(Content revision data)
══════════

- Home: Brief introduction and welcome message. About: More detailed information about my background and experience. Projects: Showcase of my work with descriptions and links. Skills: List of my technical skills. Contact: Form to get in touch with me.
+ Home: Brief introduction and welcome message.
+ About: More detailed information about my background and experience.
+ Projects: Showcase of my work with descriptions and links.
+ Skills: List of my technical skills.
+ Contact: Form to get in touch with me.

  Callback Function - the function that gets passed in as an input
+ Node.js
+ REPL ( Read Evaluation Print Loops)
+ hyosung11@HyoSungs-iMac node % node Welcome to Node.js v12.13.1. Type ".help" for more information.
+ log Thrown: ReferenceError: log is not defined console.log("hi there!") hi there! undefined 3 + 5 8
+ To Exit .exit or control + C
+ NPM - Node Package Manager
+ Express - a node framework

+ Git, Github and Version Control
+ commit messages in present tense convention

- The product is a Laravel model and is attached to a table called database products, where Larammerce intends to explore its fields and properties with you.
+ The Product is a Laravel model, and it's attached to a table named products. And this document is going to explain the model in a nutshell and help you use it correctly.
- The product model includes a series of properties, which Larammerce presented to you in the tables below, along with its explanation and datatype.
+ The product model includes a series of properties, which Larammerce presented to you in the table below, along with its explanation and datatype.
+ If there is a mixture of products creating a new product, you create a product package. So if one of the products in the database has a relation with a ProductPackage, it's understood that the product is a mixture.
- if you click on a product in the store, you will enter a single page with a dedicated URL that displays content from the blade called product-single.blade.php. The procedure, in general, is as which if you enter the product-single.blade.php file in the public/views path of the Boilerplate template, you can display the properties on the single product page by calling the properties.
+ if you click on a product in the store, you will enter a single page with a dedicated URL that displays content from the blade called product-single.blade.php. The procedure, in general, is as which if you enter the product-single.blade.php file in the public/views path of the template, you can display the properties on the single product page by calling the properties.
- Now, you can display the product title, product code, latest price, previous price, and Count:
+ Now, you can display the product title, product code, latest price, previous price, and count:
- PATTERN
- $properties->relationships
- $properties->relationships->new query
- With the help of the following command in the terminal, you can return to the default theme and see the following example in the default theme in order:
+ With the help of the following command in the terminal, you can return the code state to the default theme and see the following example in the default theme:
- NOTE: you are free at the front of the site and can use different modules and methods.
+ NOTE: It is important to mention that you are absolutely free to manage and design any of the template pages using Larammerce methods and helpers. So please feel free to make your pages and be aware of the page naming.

══════════

● **DIRECTIONS**: Transcribe the records above exactly, beginning at the line that contains "present tense convention" and ending with the line that contains "use it correctly.", both included, and nothing else.

● **TASK ANSWER**:
+ commit messages in present tense convention

- The product is a Laravel model and is attached to a table called database products, where Larammerce intends to explore its fields and properties with you.
+ The Product is a Laravel model, and it's attached to a table named products. And this document is going to explain the model in a nutshell and help you use it correctly.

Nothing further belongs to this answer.